> **Assignment**
Scanning the entries below, copy every line that contains the word "linear".
[Raw data — start]
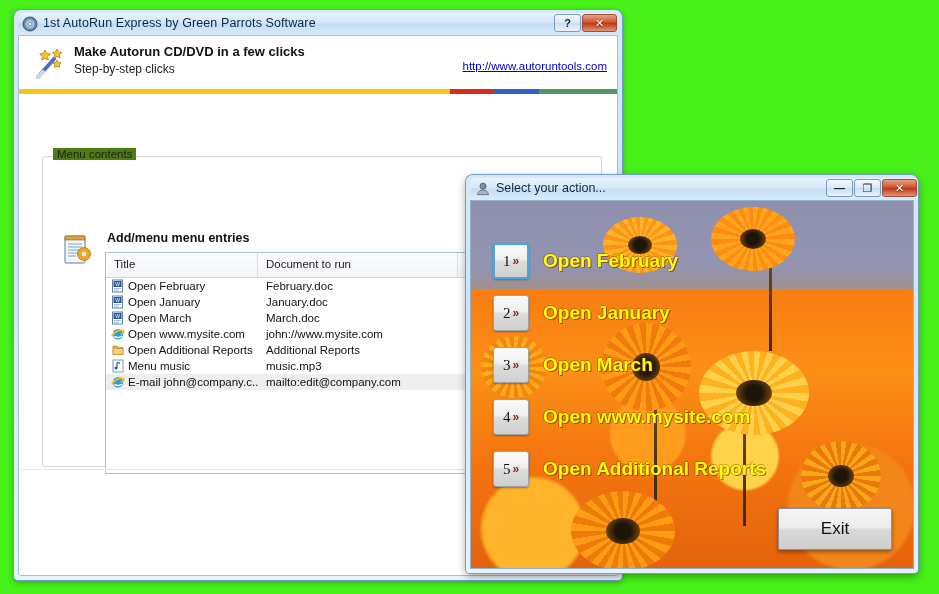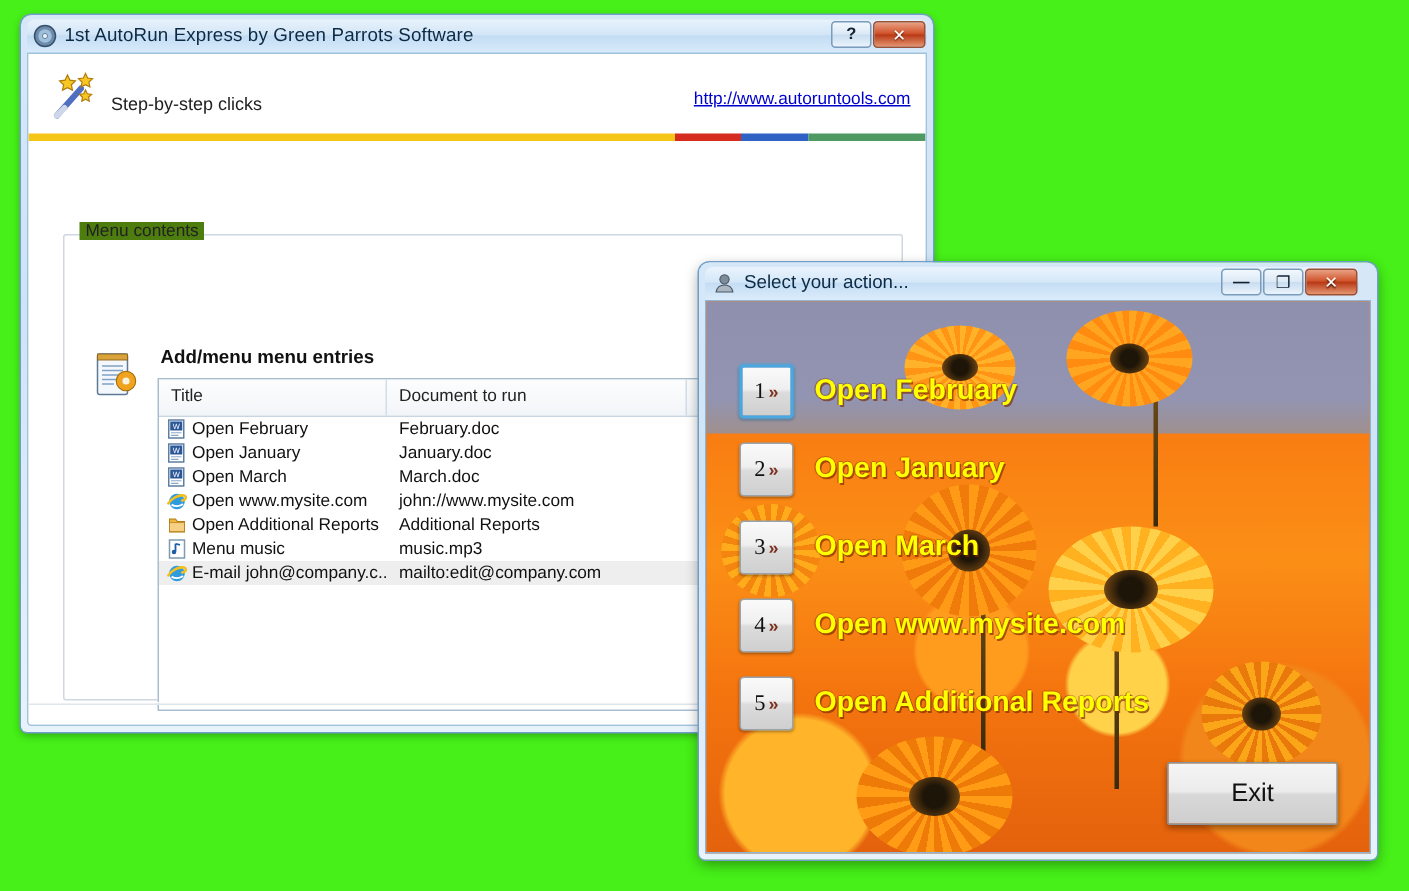--- a/index.html
+++ b/index.html
@@ -6,21 +6,21 @@
   body{
     width:939px;height:594px;overflow:hidden;
     background:#46f018;
     font-family:"Liberation Sans","DejaVu Sans",sans-serif;
     font-size:12px;color:#000;
     position:relative;
   }
 
   
   #main-window{
-    position:absolute;left:14px;top:10px;width:608px;height:478px;
+    position:absolute;left:14px;top:10px;width:608px;height:570px;
     border-radius:7px 7px 4px 4px;
     background:linear-gradient(to bottom,#d6e8f8 0%,#cfe3f6 40%,#e8f2fb 100%);
     box-shadow:0 0 0 1px #6f9fc8, 0 2px 6px rgba(0,0,0,.35);
     padding:3px 4px 0 4px;box-sizing:border-box;
   }
   #main-titlebar{
     height:22px;position:relative;
     background:linear-gradient(to bottom,#e8f2fc 0%,#d3e6f7 45%,#c3dcf3 50%,#d9ebfb 100%);
     border-radius:5px 5px 0 0;
   }
@@ -106,21 +106,21 @@
 
   #sep-line{position:absolute;left:0;right:0;top:375px;height:1px;background:#dfe6ec;}
   #sep-line2{position:absolute;left:0;right:0;top:374px;height:1px;background:#fff;}
 
   
   #preview-window{
     position:absolute;left:466px;top:175px;width:452px;height:398px;
     border-radius:7px 7px 4px 4px;
     background:linear-gradient(to bottom,#d6e8f8 0%,#cfe3f6 40%,#e8f2fb 100%);
     box-shadow:0 0 0 1px #6f9fc8, 0 3px 9px rgba(0,0,0,.4);
-    padding:3px 12px 4px 4px;box-sizing:border-box;text-align:center;
+    padding:3px 0 4px 4px;box-sizing:border-box;text-align:center;
   }
   #prev-titlebar{
     height:22px;position:relative;
     background:linear-gradient(to bottom,#eaf3fd 0%,#d5e8f8 45%,#c5ddf4 50%,#dbecfb 100%);
     border-radius:5px 5px 0 0;
   }
   #prev-titlebar .tb-icon{position:absolute;left:5px;top:3px;width:16px;height:16px;}
   #prev-titlebar .tb-text{position:absolute;left:26px;top:3px;font-size:12.5px;color:#0b2a45;}
 
   #prev-body{
@@ -195,20 +195,21 @@
         <svg width="34" height="34" viewBox="0 0 34 34">
           <line x1="5" y1="31" x2="21" y2="13" stroke="#4f6fc0" stroke-width="4" stroke-linecap="round"></line>
           <line x1="5" y1="31" x2="10" y2="26" stroke="#cfd8ea" stroke-width="4" stroke-linecap="round"></line>
           <g fill="#f8c623" stroke="#b07c0a" stroke-width=".8">
             <polygon points="12,4 13.6,7.4 17.3,7.9 14.6,10.5 15.3,14.1 12,12.4 8.7,14.1 9.4,10.5 6.7,7.9 10.4,7.4"></polygon>
             <polygon points="24,3 25.4,6 28.7,6.4 26.3,8.7 26.9,11.9 24,10.4 21.1,11.9 21.7,8.7 19.3,6.4 22.6,6"></polygon>
             <polygon points="24,14 25.2,16.5 28,16.9 26,18.8 26.5,21.5 24,20.2 21.5,21.5 22,18.8 20,16.9 22.8,16.5"></polygon>
           </g>
         </svg>
       </span>
+      <div id="wiz-title">Make Autorun CD/DVD in a few clicks</div>
       <div id="wiz-sub">Step-by-step clicks</div>
       <a id="wiz-link" href="#">http://www.autoruntools.com</a>
     </div>
 
     <div id="colorbar">
       <i style="width:72%;background:#f5c518"></i>
       <i style="width:7.5%;background:#d62b1f"></i>
       <i style="width:7.5%;background:#2f62c4"></i>
       <i style="width:13%;background:#4f9a62"></i>
     </div>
[Raw data — finish]
> **Solution to this problem**
     background:linear-gradient(to bottom,#d6e8f8 0%,#cfe3f6 40%,#e8f2fb 100%);
     background:linear-gradient(to bottom,#e8f2fc 0%,#d3e6f7 45%,#c3dcf3 50%,#d9ebfb 100%);
     background:linear-gradient(to bottom,#d6e8f8 0%,#cfe3f6 40%,#e8f2fb 100%);
     background:linear-gradient(to bottom,#eaf3fd 0%,#d5e8f8 45%,#c5ddf4 50%,#dbecfb 100%);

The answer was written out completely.